Go through the data below and copy each line where the word "that" occurs.

*** Exercise data ***

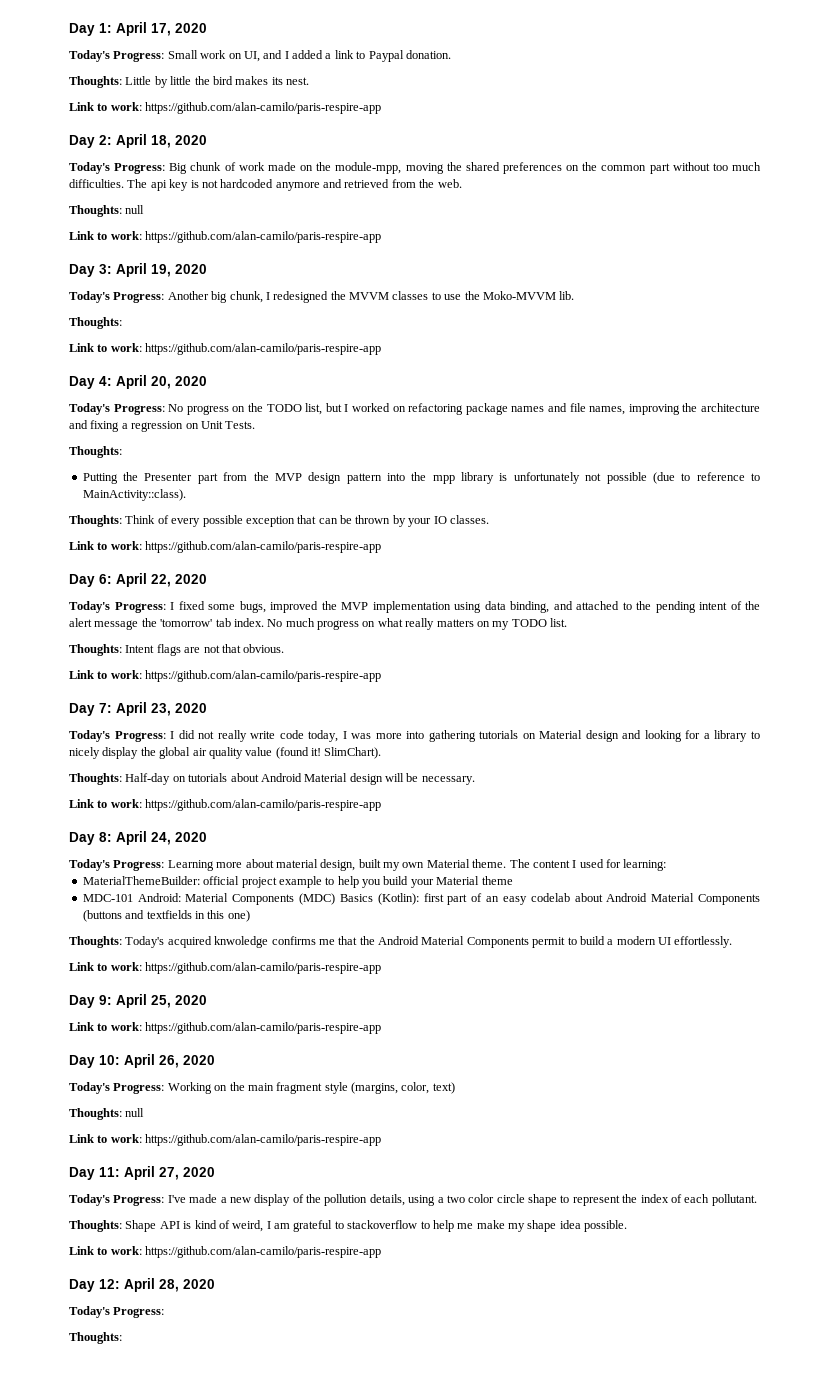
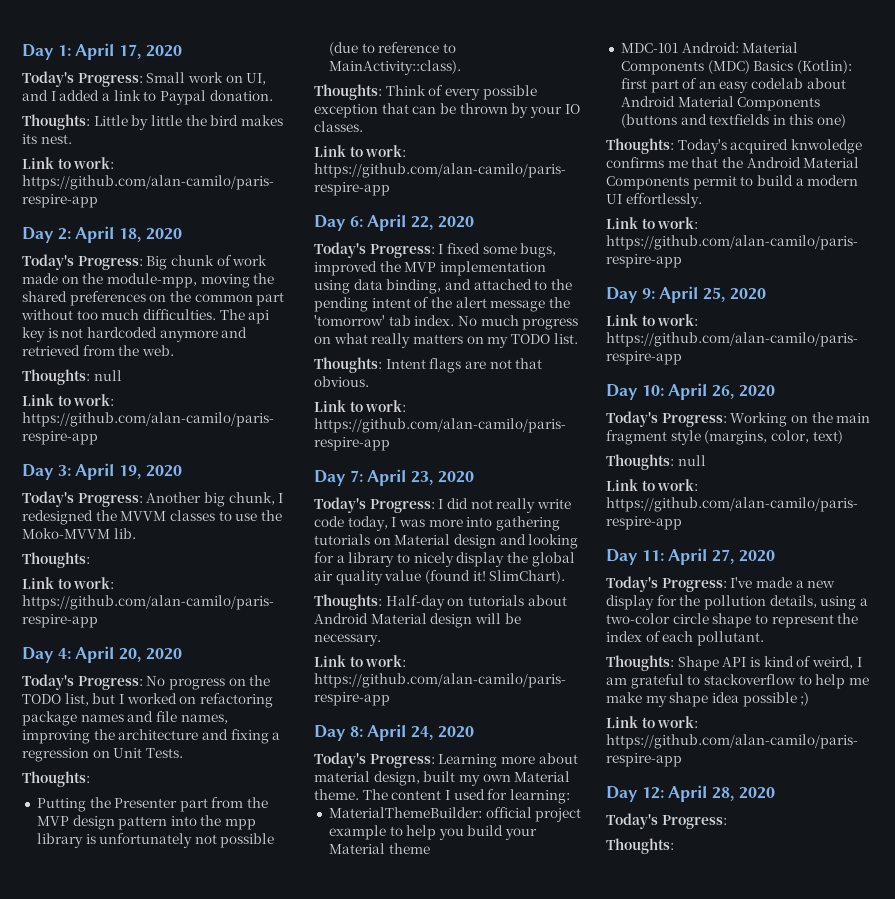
- Today's Progress: I've made a new display of the pollution details, using a two color circle shape to represent the index of each pollutant.
+ Today's Progress: I've made a new display for the pollution details, using a two-color circle shape to represent the index of each pollutant.
- Thoughts: Shape API is kind of weird, I am grateful to stackoverflow to help me make my shape idea possible.
+ Thoughts: Shape API is kind of weird, I am grateful to stackoverflow to help me make my shape idea possible ;)

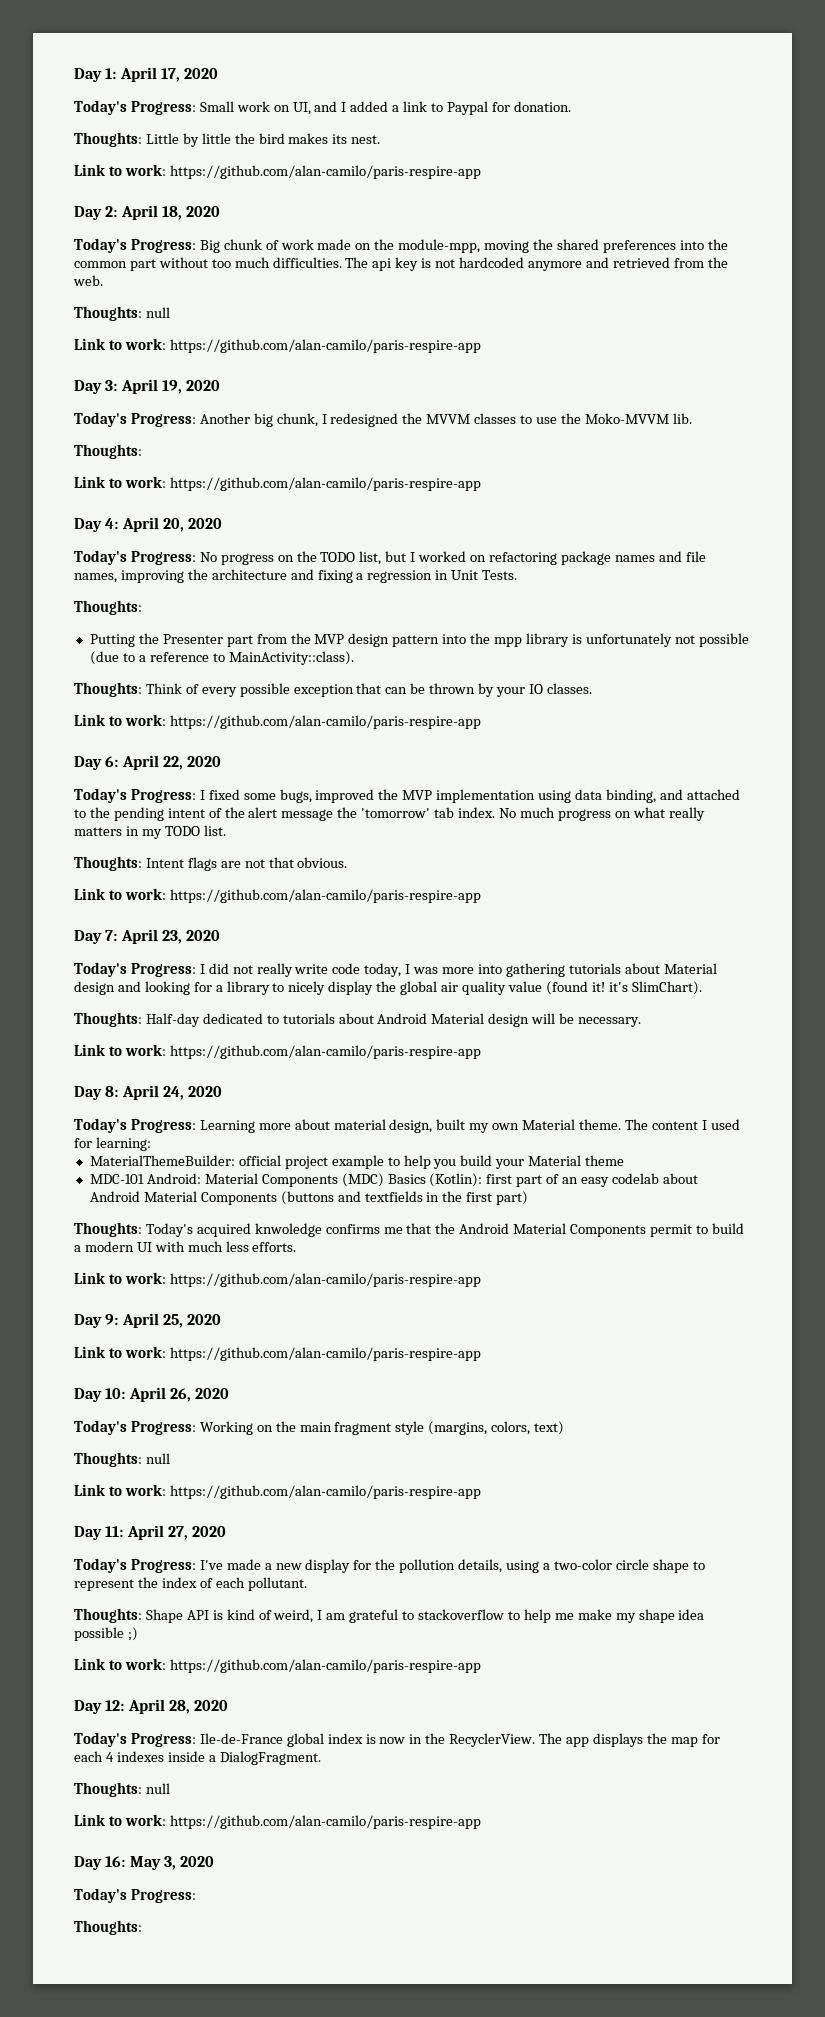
- Today's Progress: Small work on UI, and I added a link to Paypal donation.
+ Today's Progress: Small work on UI, and I added a link to Paypal for donation.
- Today's Progress: Big chunk of work made on the module-mpp, moving the shared preferences on the common part without too much difficulties.
+ Today's Progress: Big chunk of work made on the module-mpp, moving the shared preferences into the common part without too much difficulties.
- Today's Progress: No progress on the TODO list, but I worked on refactoring package names and file names, improving the architecture and fixing a regression on Unit Tests.
+ Today's Progress: No progress on the TODO list, but I worked on refactoring package names and file names, improving the architecture and fixing a regression in Unit Tests.
- Putting the Presenter part from the MVP design pattern into the mpp library is unfortunately not possible (due to reference to MainActivity::class).
+ Putting the Presenter part from the MVP design pattern into the mpp library is unfortunately not possible (due to a reference to MainActivity::class).
- No much progress on what really matters on my TODO list.
+ No much progress on what really matters in my TODO list.
- Today's Progress: I did not really write code today, I was more into gathering tutorials on Material design and looking for a library to nicely display the global air quality value (found it! SlimChart).
+ Today's Progress: I did not really write code today, I was more into gathering tutorials about Material design and looking for a library to nicely display the global air quality value (found it! it's SlimChart).
- Thoughts: Half-day on tutorials about Android Material design will be necessary.
+ Thoughts: Half-day dedicated to tutorials about Android Material design will be necessary.
- MDC-101 Android: Material Components (MDC) Basics (Kotlin): first part of an easy codelab about Android Material Components (buttons and textfields in this one)
+ MDC-101 Android: Material Components (MDC) Basics (Kotlin): first part of an easy codelab about Android Material Components (buttons and textfields in the first part)
- Thoughts: Today's acquired knwoledge confirms me that the Android Material Components permit to build a modern UI effortlessly.
+ Thoughts: Today's acquired knwoledge confirms me that the Android Material Components permit to build a modern UI with much less efforts.
- Today's Progress: Working on the main fragment style (margins, color, text)
+ Today's Progress: Working on the main fragment style (margins, colors, text)
+ Today's Progress: Ile-de-France global index is now in the RecyclerView. The app displays the map for each 4 indexes inside a DialogFragment.
+ Thoughts: null
+ Link to work: https://github.com/alan-camilo/paris-respire-app
+ Day 16: May 3, 2020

*** End of Exercise data ***

== Response to the task ==
- Thoughts: Today's acquired knwoledge confirms me that the Android Material Components permit to build a modern UI effortlessly.
+ Thoughts: Today's acquired knwoledge confirms me that the Android Material Components permit to build a modern UI with much less efforts.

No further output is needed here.